[[ INPUT, beginning ]]

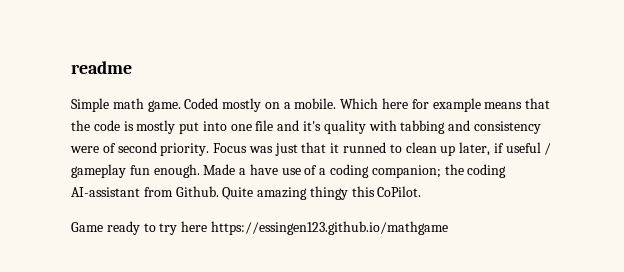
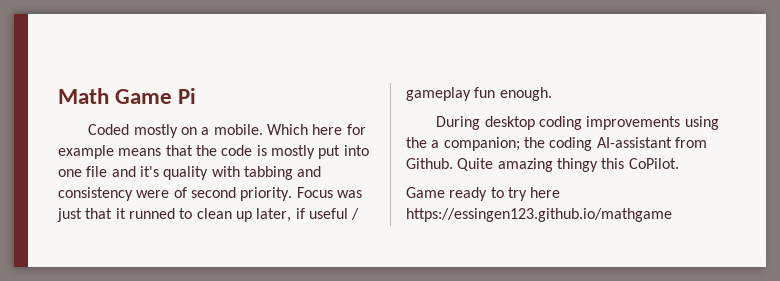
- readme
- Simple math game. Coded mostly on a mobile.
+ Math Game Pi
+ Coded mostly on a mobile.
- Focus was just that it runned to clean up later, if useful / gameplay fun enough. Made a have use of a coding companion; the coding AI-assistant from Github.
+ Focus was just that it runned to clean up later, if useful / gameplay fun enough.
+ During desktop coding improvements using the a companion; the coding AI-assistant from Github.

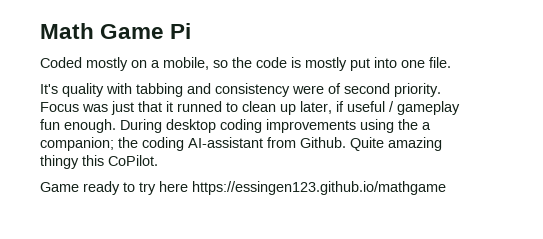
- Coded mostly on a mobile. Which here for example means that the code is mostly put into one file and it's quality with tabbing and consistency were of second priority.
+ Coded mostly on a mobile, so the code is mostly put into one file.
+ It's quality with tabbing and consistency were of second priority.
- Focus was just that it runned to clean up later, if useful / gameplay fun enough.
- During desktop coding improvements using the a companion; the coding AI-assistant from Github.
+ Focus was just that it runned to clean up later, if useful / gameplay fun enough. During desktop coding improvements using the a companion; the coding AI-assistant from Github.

[[ INPUT, end ]]

EXERCISE PROMPT :: Exactly as they stand, set down all of the entries above, minus every picture.

RESULT OF THIS EXERCISE ::
- readme
- Simple math game. Coded mostly on a mobile.
+ Math Game Pi
+ Coded mostly on a mobile.
- Focus was just that it runned to clean up later, if useful / gameplay fun enough. Made a have use of a coding companion; the coding AI-assistant from Github.
+ Focus was just that it runned to clean up later, if useful / gameplay fun enough.
+ During desktop coding improvements using the a companion; the coding AI-assistant from Github.

- Coded mostly on a mobile. Which here for example means that the code is mostly put into one file and it's quality with tabbing and consistency were of second priority.
+ Coded mostly on a mobile, so the code is mostly put into one file.
+ It's quality with tabbing and consistency were of second priority.
- Focus was just that it runned to clean up later, if useful / gameplay fun enough.
- During desktop coding improvements using the a companion; the coding AI-assistant from Github.
+ Focus was just that it runned to clean up later, if useful / gameplay fun enough. During desktop coding improvements using the a companion; the coding AI-assistant from Github.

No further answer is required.